━━━━━ Extracted material
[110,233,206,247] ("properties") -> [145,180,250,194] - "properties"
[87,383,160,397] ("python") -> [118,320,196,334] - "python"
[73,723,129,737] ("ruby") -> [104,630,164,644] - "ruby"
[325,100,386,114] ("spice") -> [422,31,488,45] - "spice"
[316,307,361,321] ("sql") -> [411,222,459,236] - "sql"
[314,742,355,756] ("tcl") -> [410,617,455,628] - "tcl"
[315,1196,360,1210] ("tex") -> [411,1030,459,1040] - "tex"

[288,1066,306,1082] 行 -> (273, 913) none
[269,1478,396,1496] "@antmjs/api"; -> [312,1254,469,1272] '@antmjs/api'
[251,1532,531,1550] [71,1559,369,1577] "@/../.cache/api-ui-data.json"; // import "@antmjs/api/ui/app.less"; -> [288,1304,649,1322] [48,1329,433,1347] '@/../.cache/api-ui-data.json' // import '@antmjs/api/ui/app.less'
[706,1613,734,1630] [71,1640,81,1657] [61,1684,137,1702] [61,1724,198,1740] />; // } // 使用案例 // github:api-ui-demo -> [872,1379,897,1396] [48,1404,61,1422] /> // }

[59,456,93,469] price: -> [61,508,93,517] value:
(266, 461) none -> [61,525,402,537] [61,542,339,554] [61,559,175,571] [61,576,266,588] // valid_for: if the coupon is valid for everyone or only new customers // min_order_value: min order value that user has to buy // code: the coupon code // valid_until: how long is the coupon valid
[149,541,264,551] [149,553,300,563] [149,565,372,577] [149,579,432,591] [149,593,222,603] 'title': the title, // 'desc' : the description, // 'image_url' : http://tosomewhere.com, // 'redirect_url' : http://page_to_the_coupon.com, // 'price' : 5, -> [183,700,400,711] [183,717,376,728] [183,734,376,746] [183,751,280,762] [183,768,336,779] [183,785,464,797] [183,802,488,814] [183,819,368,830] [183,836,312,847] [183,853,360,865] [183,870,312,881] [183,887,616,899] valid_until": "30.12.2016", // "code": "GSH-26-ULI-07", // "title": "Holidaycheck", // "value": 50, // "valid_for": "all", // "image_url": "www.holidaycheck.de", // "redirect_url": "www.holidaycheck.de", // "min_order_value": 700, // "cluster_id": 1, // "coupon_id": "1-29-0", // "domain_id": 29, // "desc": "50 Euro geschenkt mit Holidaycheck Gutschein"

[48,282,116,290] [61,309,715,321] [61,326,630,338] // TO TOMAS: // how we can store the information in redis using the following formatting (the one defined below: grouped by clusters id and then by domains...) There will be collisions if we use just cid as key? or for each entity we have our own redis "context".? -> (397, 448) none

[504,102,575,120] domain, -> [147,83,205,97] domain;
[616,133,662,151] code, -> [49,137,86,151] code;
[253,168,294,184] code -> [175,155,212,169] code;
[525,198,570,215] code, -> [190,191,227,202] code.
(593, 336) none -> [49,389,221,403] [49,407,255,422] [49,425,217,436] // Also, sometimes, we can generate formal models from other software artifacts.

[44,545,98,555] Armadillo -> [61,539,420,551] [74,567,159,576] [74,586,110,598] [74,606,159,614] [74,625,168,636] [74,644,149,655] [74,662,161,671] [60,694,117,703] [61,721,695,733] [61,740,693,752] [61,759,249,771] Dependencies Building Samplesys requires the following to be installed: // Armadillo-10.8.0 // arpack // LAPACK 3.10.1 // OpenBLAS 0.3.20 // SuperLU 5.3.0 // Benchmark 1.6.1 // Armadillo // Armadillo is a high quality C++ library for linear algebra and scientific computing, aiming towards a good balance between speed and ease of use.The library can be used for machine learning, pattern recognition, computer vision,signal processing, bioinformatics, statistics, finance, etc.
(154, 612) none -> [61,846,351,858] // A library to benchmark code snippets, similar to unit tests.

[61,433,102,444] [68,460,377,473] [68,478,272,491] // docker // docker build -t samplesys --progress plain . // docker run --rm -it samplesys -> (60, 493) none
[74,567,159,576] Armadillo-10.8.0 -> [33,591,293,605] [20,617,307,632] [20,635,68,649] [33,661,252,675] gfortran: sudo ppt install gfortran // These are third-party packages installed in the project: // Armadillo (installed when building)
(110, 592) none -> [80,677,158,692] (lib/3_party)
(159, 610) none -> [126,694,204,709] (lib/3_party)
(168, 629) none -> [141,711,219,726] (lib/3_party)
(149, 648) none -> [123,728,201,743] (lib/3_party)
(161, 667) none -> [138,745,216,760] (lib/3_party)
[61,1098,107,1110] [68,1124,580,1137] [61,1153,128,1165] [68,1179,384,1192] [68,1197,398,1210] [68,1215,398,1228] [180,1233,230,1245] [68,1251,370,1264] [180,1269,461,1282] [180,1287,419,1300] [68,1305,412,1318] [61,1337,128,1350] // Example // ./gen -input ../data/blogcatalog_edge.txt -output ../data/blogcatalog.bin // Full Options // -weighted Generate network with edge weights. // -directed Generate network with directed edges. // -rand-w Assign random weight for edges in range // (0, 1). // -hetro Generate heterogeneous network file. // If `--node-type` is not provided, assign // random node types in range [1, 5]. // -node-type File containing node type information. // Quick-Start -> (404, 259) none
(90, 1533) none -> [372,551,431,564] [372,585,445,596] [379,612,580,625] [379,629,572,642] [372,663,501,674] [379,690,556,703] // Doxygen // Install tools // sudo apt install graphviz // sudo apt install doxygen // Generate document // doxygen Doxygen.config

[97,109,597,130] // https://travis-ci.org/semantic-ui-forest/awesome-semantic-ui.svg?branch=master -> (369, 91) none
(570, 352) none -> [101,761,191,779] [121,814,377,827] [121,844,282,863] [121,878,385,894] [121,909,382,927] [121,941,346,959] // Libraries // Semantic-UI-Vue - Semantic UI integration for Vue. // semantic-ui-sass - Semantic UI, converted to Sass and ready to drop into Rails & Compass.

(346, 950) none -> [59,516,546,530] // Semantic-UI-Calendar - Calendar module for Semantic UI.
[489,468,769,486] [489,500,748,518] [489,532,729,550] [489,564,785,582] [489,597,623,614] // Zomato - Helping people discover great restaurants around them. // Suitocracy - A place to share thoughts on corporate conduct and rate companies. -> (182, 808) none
━━━━━━━━━━
§ Problem to solve
Every entry above has to be returned exactly as written.

§ Solution to this exercise
[110,233,206,247] ("properties") -> [145,180,250,194] - "properties"
[87,383,160,397] ("python") -> [118,320,196,334] - "python"
[73,723,129,737] ("ruby") -> [104,630,164,644] - "ruby"
[325,100,386,114] ("spice") -> [422,31,488,45] - "spice"
[316,307,361,321] ("sql") -> [411,222,459,236] - "sql"
[314,742,355,756] ("tcl") -> [410,617,455,628] - "tcl"
[315,1196,360,1210] ("tex") -> [411,1030,459,1040] - "tex"

[288,1066,306,1082] 行 -> (273, 913) none
[269,1478,396,1496] "@antmjs/api"; -> [312,1254,469,1272] '@antmjs/api'
[251,1532,531,1550] [71,1559,369,1577] "@/../.cache/api-ui-data.json"; // import "@antmjs/api/ui/app.less"; -> [288,1304,649,1322] [48,1329,433,1347] '@/../.cache/api-ui-data.json' // import '@antmjs/api/ui/app.less'
[706,1613,734,1630] [71,1640,81,1657] [61,1684,137,1702] [61,1724,198,1740] />; // } // 使用案例 // github:api-ui-demo -> [872,1379,897,1396] [48,1404,61,1422] /> // }

[59,456,93,469] price: -> [61,508,93,517] value:
(266, 461) none -> [61,525,402,537] [61,542,339,554] [61,559,175,571] [61,576,266,588] // valid_for: if the coupon is valid for everyone or only new customers // min_order_value: min order value that user has to buy // code: the coupon code // valid_until: how long is the coupon valid
[149,541,264,551] [149,553,300,563] [149,565,372,577] [149,579,432,591] [149,593,222,603] 'title': the title, // 'desc' : the description, // 'image_url' : http://tosomewhere.com, // 'redirect_url' : http://page_to_the_coupon.com, // 'price' : 5, -> [183,700,400,711] [183,717,376,728] [183,734,376,746] [183,751,280,762] [183,768,336,779] [183,785,464,797] [183,802,488,814] [183,819,368,830] [183,836,312,847] [183,853,360,865] [183,870,312,881] [183,887,616,899] valid_until": "30.12.2016", // "code": "GSH-26-ULI-07", // "title": "Holidaycheck", // "value": 50, // "valid_for": "all", // "image_url": "www.holidaycheck.de", // "redirect_url": "www.holidaycheck.de", // "min_order_value": 700, // "cluster_id": 1, // "coupon_id": "1-29-0", // "domain_id": 29, // "desc": "50 Euro geschenkt mit Holidaycheck Gutschein"

[48,282,116,290] [61,309,715,321] [61,326,630,338] // TO TOMAS: // how we can store the information in redis using the following formatting (the one defined below: grouped by clusters id and then by domains...) There will be collisions if we use just cid as key? or for each entity we have our own redis "context".? -> (397, 448) none

[504,102,575,120] domain, -> [147,83,205,97] domain;
[616,133,662,151] code, -> [49,137,86,151] code;
[253,168,294,184] code -> [175,155,212,169] code;
[525,198,570,215] code, -> [190,191,227,202] code.
(593, 336) none -> [49,389,221,403] [49,407,255,422] [49,425,217,436] // Also, sometimes, we can generate formal models from other software artifacts.

[44,545,98,555] Armadillo -> [61,539,420,551] [74,567,159,576] [74,586,110,598] [74,606,159,614] [74,625,168,636] [74,644,149,655] [74,662,161,671] [60,694,117,703] [61,721,695,733] [61,740,693,752] [61,759,249,771] Dependencies Building Samplesys requires the following to be installed: // Armadillo-10.8.0 // arpack // LAPACK 3.10.1 // OpenBLAS 0.3.20 // SuperLU 5.3.0 // Benchmark 1.6.1 // Armadillo // Armadillo is a high quality C++ library for linear algebra and scientific computing, aiming towards a good balance between speed and ease of use.The library can be used for machine learning, pattern recognition, computer vision,signal processing, bioinformatics, statistics, finance, etc.
(154, 612) none -> [61,846,351,858] // A library to benchmark code snippets, similar to unit tests.

[61,433,102,444] [68,460,377,473] [68,478,272,491] // docker // docker build -t samplesys --progress plain . // docker run --rm -it samplesys -> (60, 493) none
[74,567,159,576] Armadillo-10.8.0 -> [33,591,293,605] [20,617,307,632] [20,635,68,649] [33,661,252,675] gfortran: sudo ppt install gfortran // These are third-party packages installed in the project: // Armadillo (installed when building)
(110, 592) none -> [80,677,158,692] (lib/3_party)
(159, 610) none -> [126,694,204,709] (lib/3_party)
(168, 629) none -> [141,711,219,726] (lib/3_party)
(149, 648) none -> [123,728,201,743] (lib/3_party)
(161, 667) none -> [138,745,216,760] (lib/3_party)
[61,1098,107,1110] [68,1124,580,1137] [61,1153,128,1165] [68,1179,384,1192] [68,1197,398,1210] [68,1215,398,1228] [180,1233,230,1245] [68,1251,370,1264] [180,1269,461,1282] [180,1287,419,1300] [68,1305,412,1318] [61,1337,128,1350] // Example // ./gen -input ../data/blogcatalog_edge.txt -output ../data/blogcatalog.bin // Full Options // -weighted Generate network with edge weights. // -directed Generate network with directed edges. // -rand-w Assign random weight for edges in range // (0, 1). // -hetro Generate heterogeneous network file. // If `--node-type` is not provided, assign // random node types in range [1, 5]. // -node-type File containing node type information. // Quick-Start -> (404, 259) none
(90, 1533) none -> [372,551,431,564] [372,585,445,596] [379,612,580,625] [379,629,572,642] [372,663,501,674] [379,690,556,703] // Doxygen // Install tools // sudo apt install graphviz // sudo apt install doxygen // Generate document // doxygen Doxygen.config

[97,109,597,130] // https://travis-ci.org/semantic-ui-forest/awesome-semantic-ui.svg?branch=master -> (369, 91) none
(570, 352) none -> [101,761,191,779] [121,814,377,827] [121,844,282,863] [121,878,385,894] [121,909,382,927] [121,941,346,959] // Libraries // Semantic-UI-Vue - Semantic UI integration for Vue. // semantic-ui-sass - Semantic UI, converted to Sass and ready to drop into Rails & Compass.

(346, 950) none -> [59,516,546,530] // Semantic-UI-Calendar - Calendar module for Semantic UI.
[489,468,769,486] [489,500,748,518] [489,532,729,550] [489,564,785,582] [489,597,623,614] // Zomato - Helping people discover great restaurants around them. // Suitocracy - A place to share thoughts on corporate conduct and rate companies. -> (182, 808) none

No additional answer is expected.